# MATERIAL FOR THIS TASK
------------

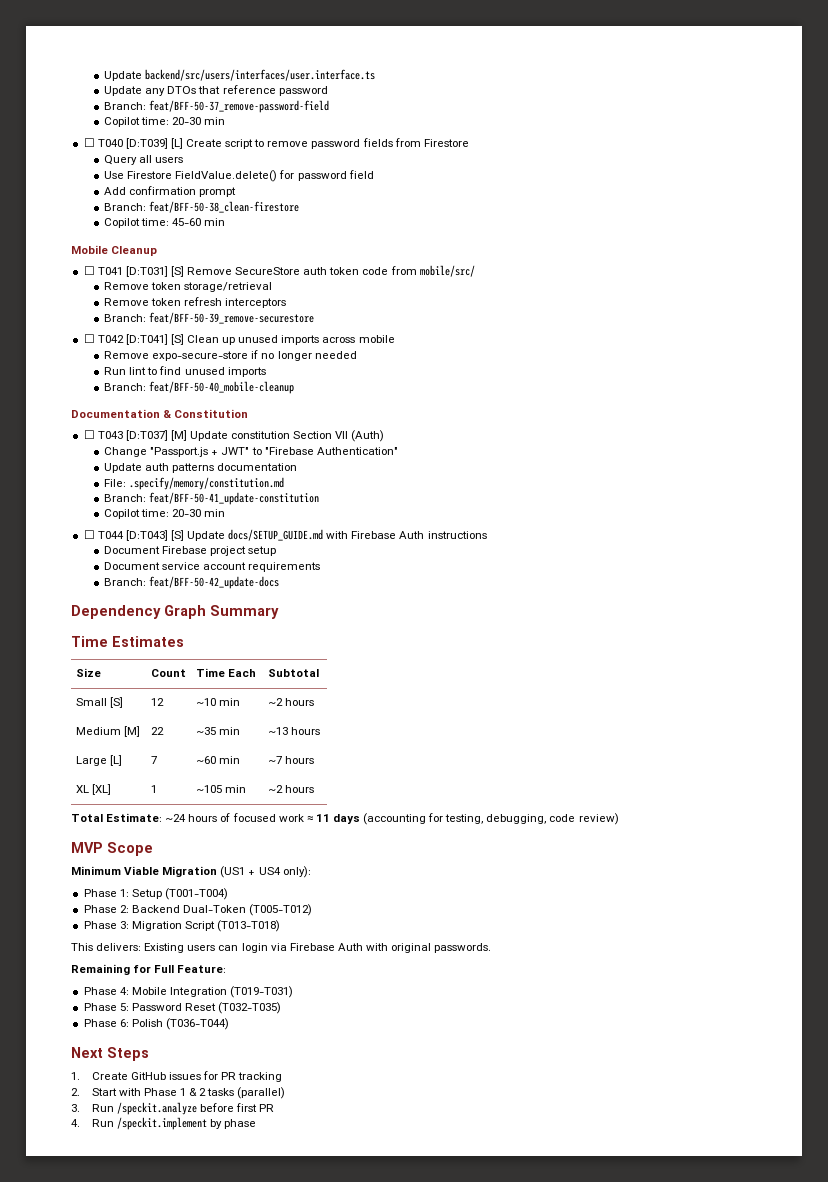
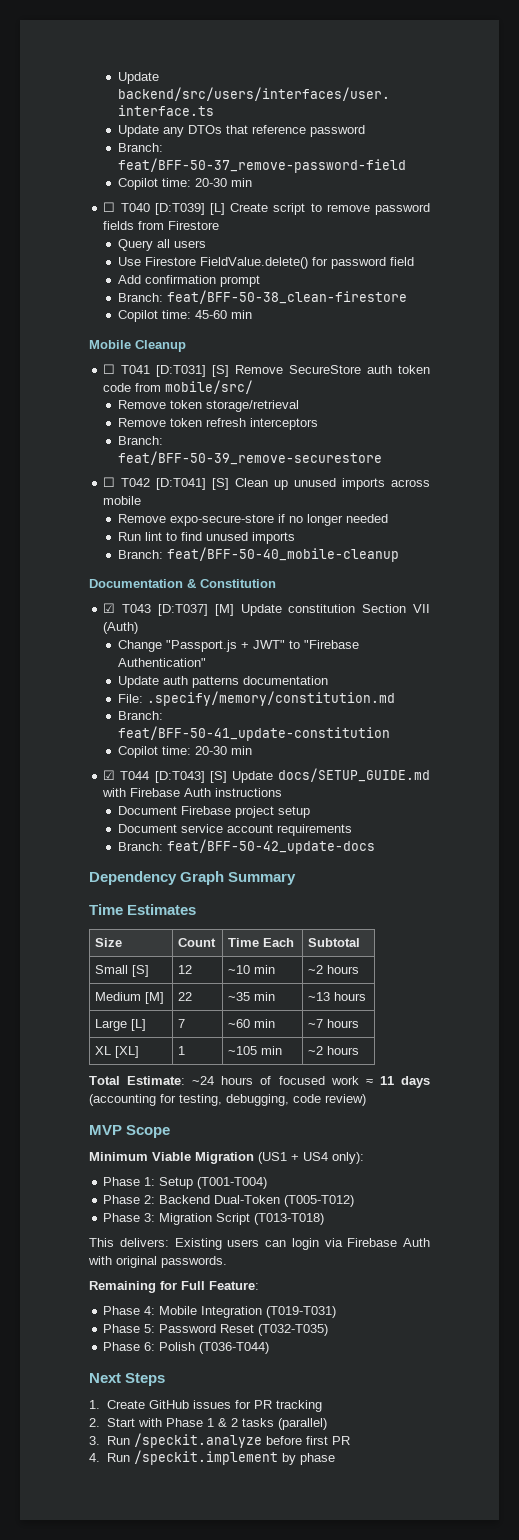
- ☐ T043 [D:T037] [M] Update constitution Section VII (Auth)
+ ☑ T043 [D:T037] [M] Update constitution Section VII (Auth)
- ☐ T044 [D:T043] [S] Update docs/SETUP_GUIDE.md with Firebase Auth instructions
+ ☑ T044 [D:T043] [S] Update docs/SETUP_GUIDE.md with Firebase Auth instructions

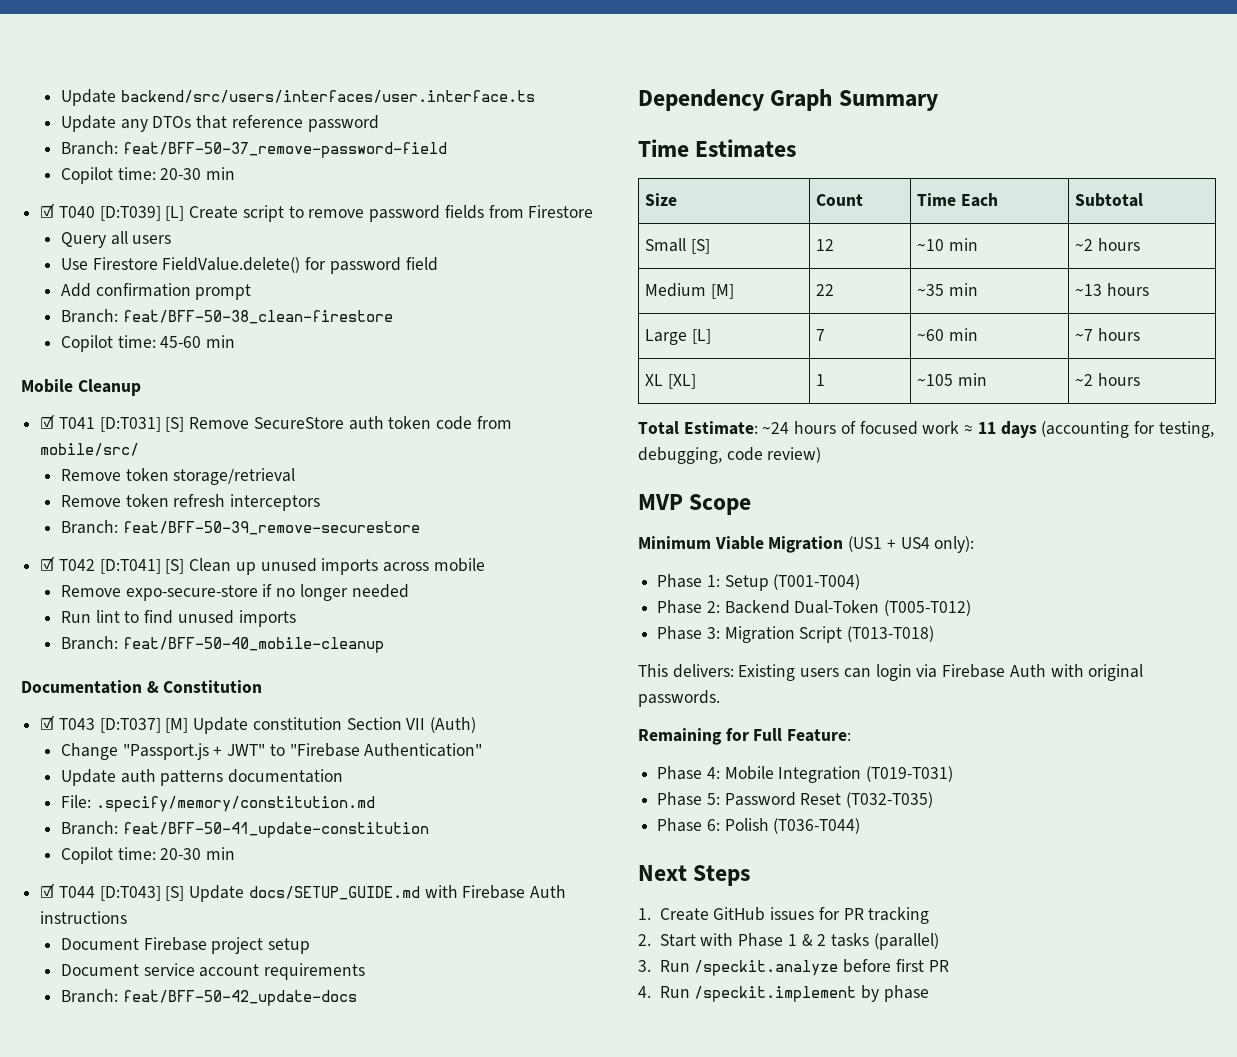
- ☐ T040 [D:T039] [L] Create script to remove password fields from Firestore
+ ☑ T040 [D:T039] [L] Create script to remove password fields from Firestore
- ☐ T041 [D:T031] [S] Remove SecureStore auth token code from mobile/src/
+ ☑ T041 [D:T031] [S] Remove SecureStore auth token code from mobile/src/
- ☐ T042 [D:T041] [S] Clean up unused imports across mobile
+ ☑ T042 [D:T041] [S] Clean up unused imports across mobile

------------

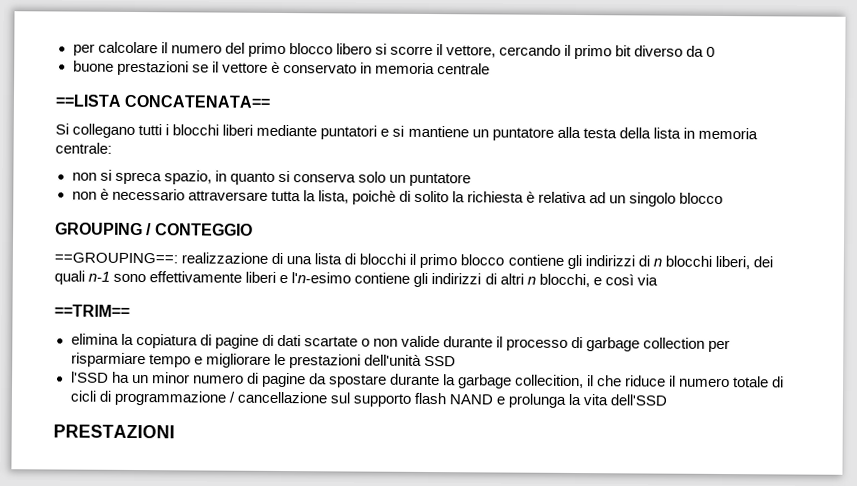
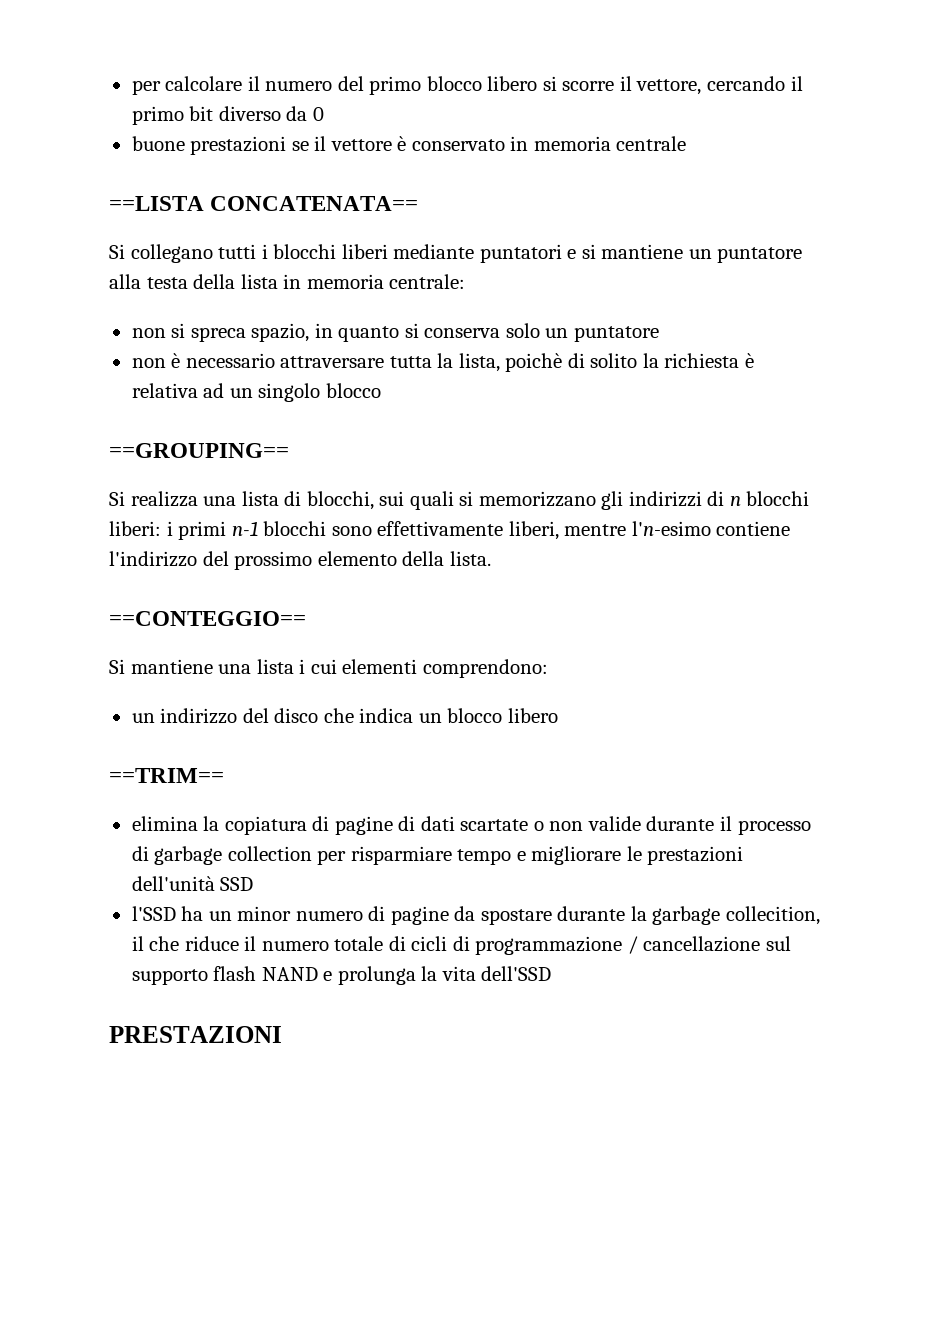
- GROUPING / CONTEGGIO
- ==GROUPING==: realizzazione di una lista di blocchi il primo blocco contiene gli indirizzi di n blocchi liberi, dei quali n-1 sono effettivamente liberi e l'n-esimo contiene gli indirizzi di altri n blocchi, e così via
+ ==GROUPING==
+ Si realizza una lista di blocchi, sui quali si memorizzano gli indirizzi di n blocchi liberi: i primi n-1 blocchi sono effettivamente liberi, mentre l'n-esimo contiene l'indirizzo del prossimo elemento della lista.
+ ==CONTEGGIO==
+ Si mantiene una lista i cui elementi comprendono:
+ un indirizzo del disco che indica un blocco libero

------------

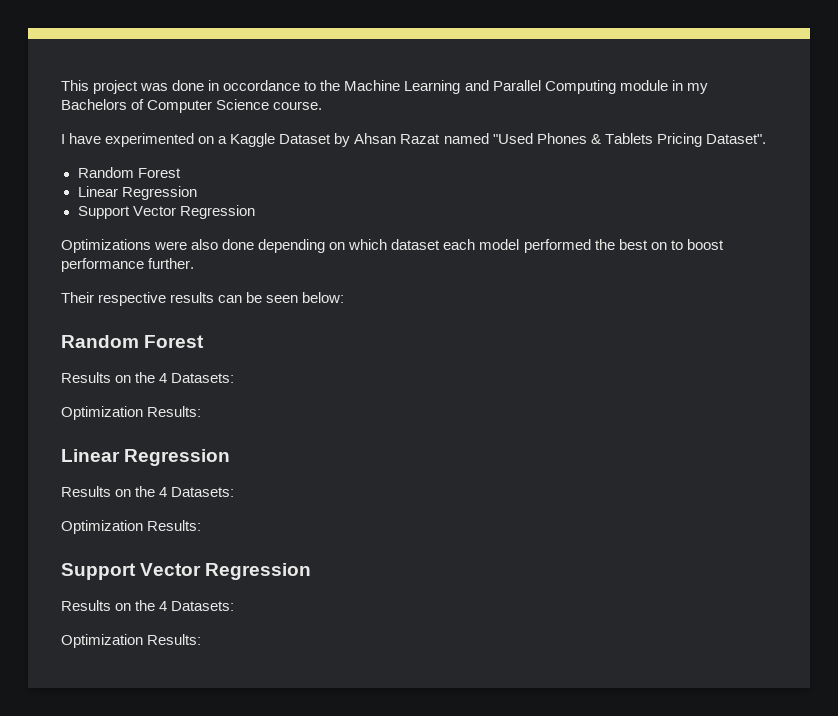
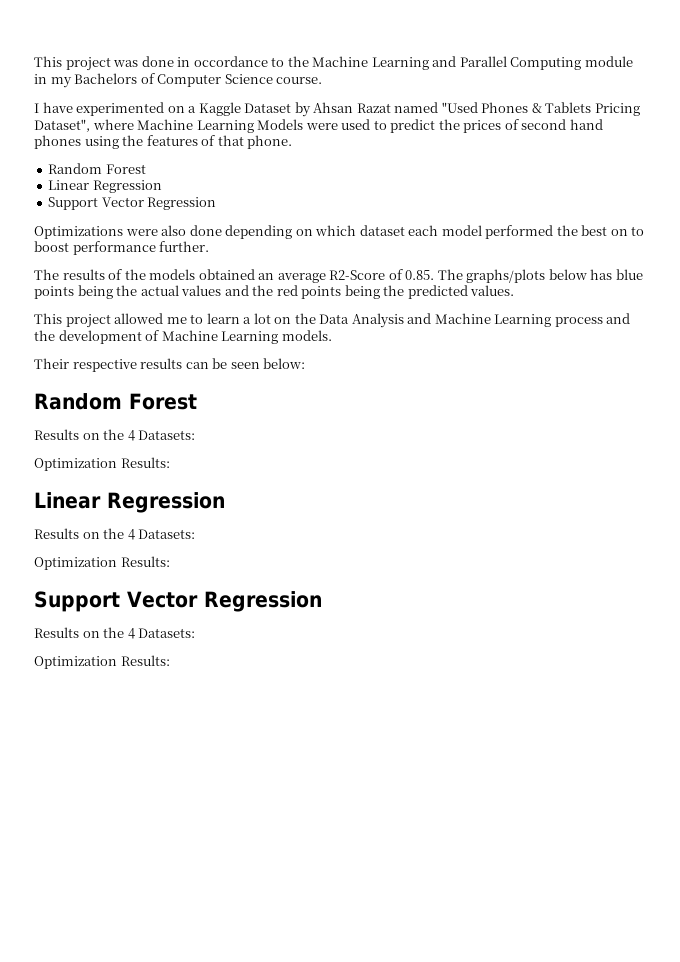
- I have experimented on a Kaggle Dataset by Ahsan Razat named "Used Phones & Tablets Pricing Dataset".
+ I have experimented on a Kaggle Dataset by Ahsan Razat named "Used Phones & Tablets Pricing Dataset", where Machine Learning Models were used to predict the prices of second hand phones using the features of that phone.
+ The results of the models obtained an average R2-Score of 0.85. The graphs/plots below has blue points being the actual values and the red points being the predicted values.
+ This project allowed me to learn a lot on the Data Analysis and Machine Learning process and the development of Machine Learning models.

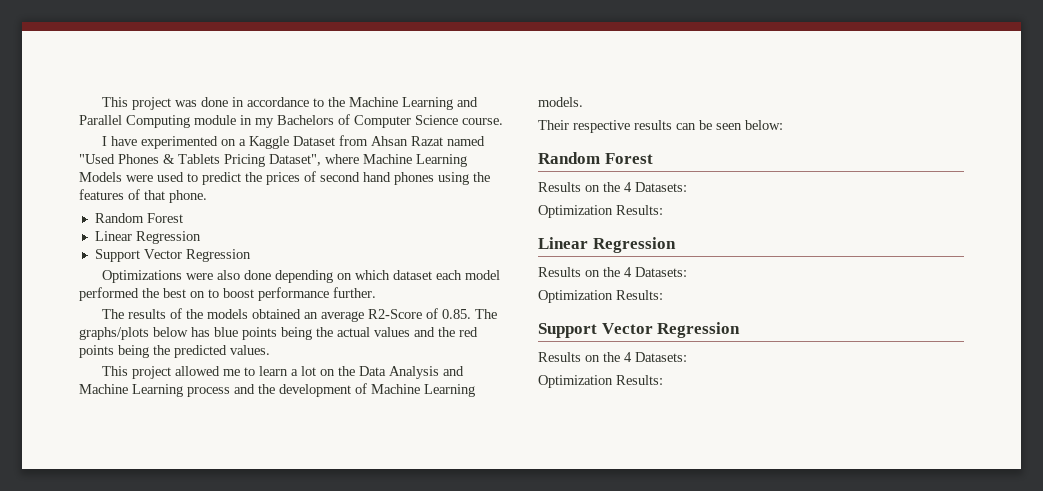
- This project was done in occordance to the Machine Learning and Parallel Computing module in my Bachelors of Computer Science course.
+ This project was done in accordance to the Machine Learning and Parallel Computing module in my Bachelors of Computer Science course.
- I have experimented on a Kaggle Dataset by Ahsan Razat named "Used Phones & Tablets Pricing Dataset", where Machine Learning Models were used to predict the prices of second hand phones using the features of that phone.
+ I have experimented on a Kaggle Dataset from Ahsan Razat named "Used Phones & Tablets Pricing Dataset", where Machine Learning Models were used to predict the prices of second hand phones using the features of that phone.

------------

# TO DO
Please return the material above only from the line that holds "Machine Learning models." through the line that holds "Kaggle Dataset from", exactly as it stands, ends included and pictures omitted.

# ANSWER FOR THIS EXERCISE
+ This project allowed me to learn a lot on the Data Analysis and Machine Learning process and the development of Machine Learning models.

- This project was done in occordance to the Machine Learning and Parallel Computing module in my Bachelors of Computer Science course.
+ This project was done in accordance to the Machine Learning and Parallel Computing module in my Bachelors of Computer Science course.
- I have experimented on a Kaggle Dataset by Ahsan Razat named "Used Phones & Tablets Pricing Dataset", where Machine Learning Models were used to predict the prices of second hand phones using the features of that phone.
+ I have experimented on a Kaggle Dataset from Ahsan Razat named "Used Phones & Tablets Pricing Dataset", where Machine Learning Models were used to predict the prices of second hand phones using the features of that phone.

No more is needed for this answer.